Businesses with strong cash-flow are rightfully held in high esteem as investments. Google and Apple are good examples. Betting/gambling firms and insurers (in non-stressed loss periods) are other examples of businesses, if properly run, that can operate with high positive cash-flow.
The banking sector is at a completely different end of the spectrum as liquidity transformation is essentially the business. Everybody knows of Lehman Brothers bankruptcy, which was instigated in late 2008 by an immediate need to find $3 billion of cash to meet its obligations. The winding-up of the Lehman Brothers holding company in the US is estimated to return approximately 26 cents on the dollar according to this FT article. It was therefore a surprise to read in the FT article and in another recent article on the expected surplus of £6 to £7 billion from the winding up of Lehman Brothers operation in London after all of the ordinary creditors have been repaid in full. This outcome is particularly surprising as I understood that the US operation of Lehman did a cash sweep across the group, including London, just prior to entering bankruptcy.
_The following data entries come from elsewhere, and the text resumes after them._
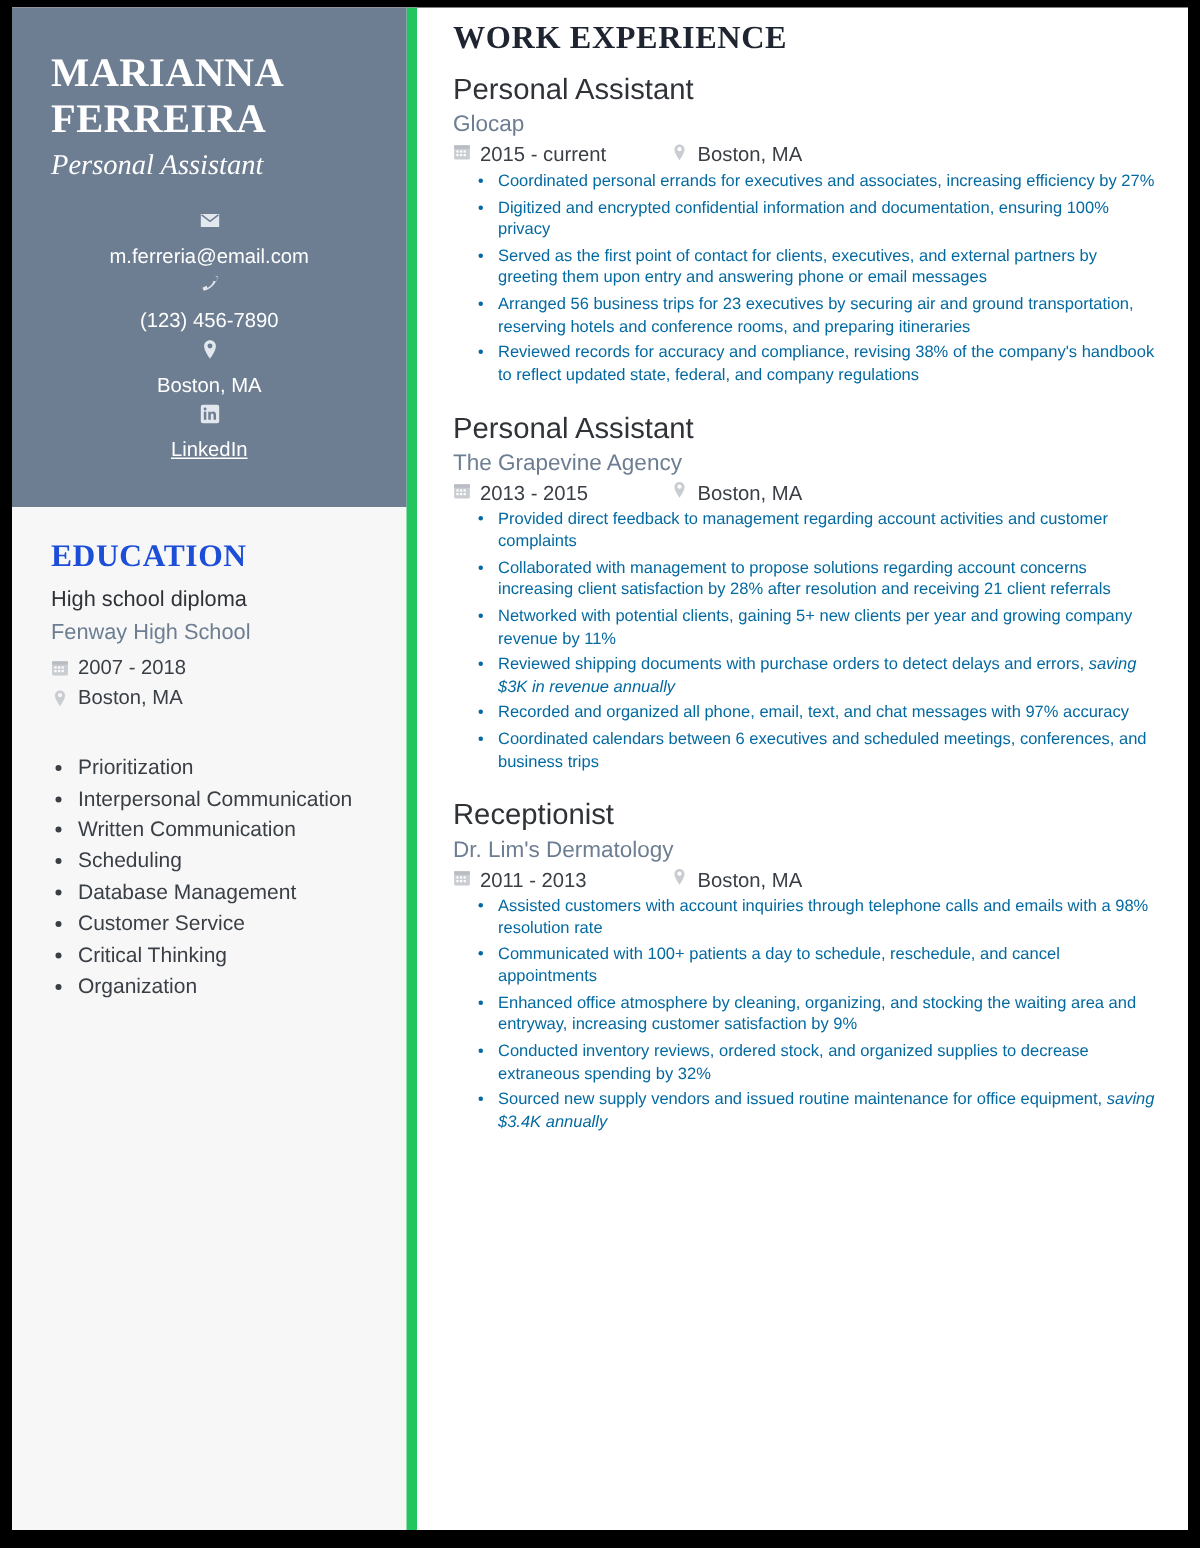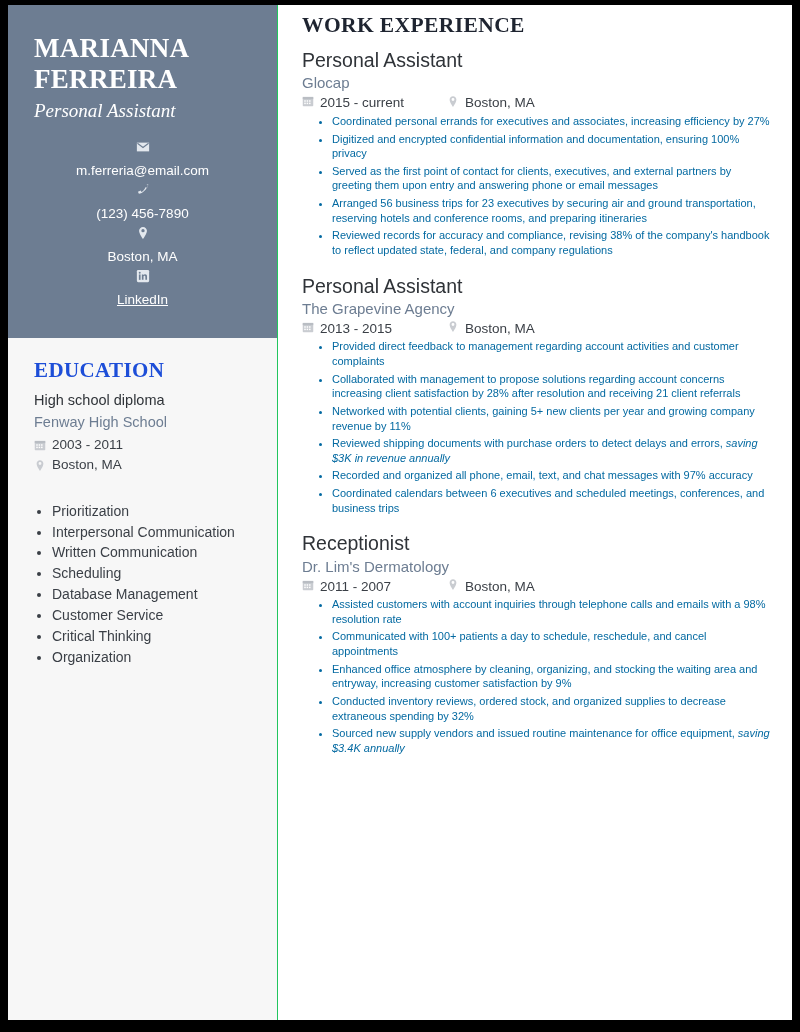--- a/index.html
+++ b/index.html
@@ -31,7 +31,7 @@
     width: 270px;
     flex: 0 0 270px;
     background: #f7f7f7;
-    border-right: 1px solid #22c55e;
+    border-right: 7px solid #22c55e;
     box-sizing: border-box;
   }
   .sidebar-header {

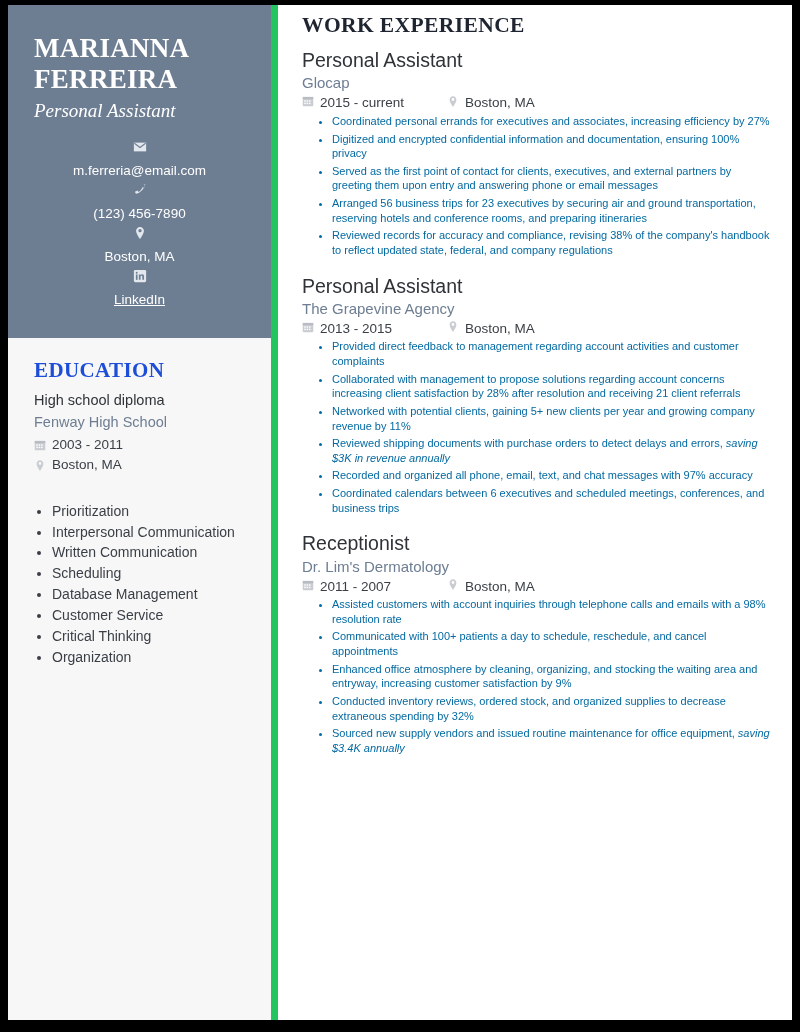--- a/index.html
+++ b/index.html
@@ -280,7 +280,7 @@
                 <rect x="9.4" y="10.2" width="2" height="2" fill="#fff"></rect>
               </svg>
           </span>
-          <span>2003 - 2011</span>
+          <span>2007 - 2018</span>
         </div>
         <div class="meta-row">
           <span class="mi">

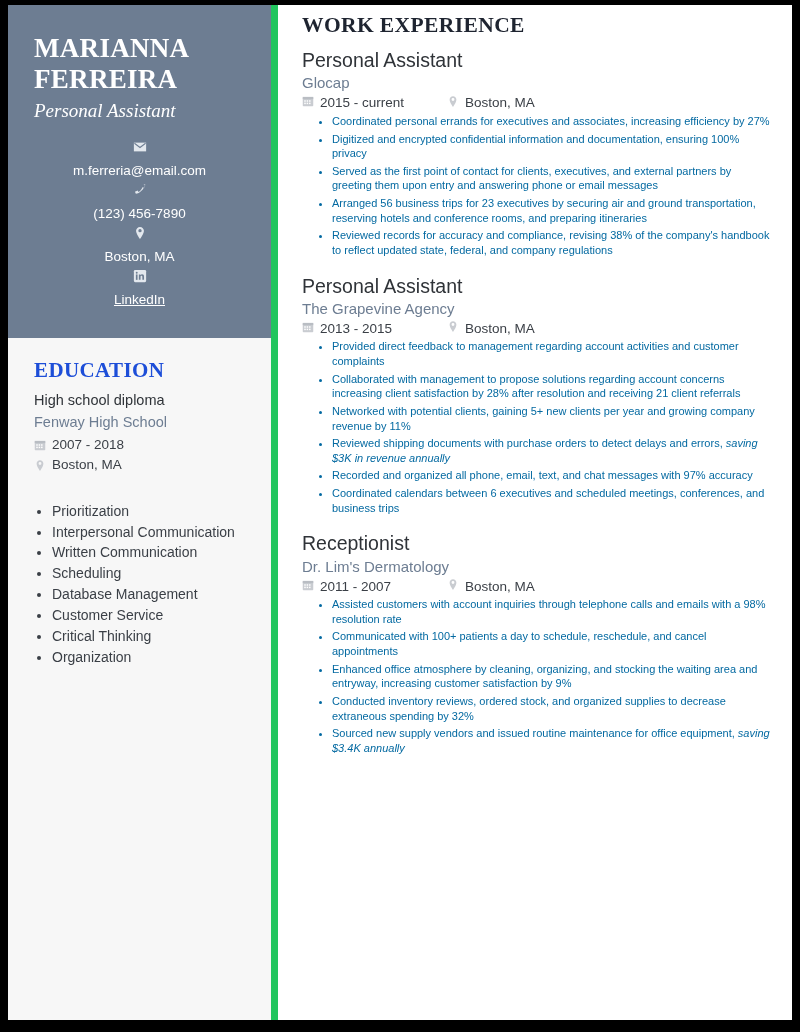--- a/index.html
+++ b/index.html
@@ -391,7 +391,7 @@
                   <rect x="6.2" y="10.2" width="2" height="2" fill="#fff"></rect>
                   <rect x="9.4" y="10.2" width="2" height="2" fill="#fff"></rect>
                 </svg></span>
-              <span>2011 - 2007</span>
+              <span>2011 - 2013</span>
             </span>
             <span class="meta-loc">
               <span class="mi"><svg width="12" height="13" viewBox="0 0 16 16">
In his book (as referenced in this post), Martin Wolf highlights the changing perceptions of value since the crisis by using ABX indices from Markit which represent a standardized basket of home equity asset backed securities. The graph below shows the value for one such index, the ABX.HE.1, to the end of 2011. These indices are infamous as they were commonly used to value securities since the crisis when confidence collapsed and can be used to demonstrate the perils of mark to market/model accounting (or more accurately referred to as mark to myth values!).
I have included the more recent values of similar ABX indices in the bubbles as at last year from Wolf’s book. This graph accentuates the oft used quote from Keynes that “the market can remain irrational longer than you can remain solvent”.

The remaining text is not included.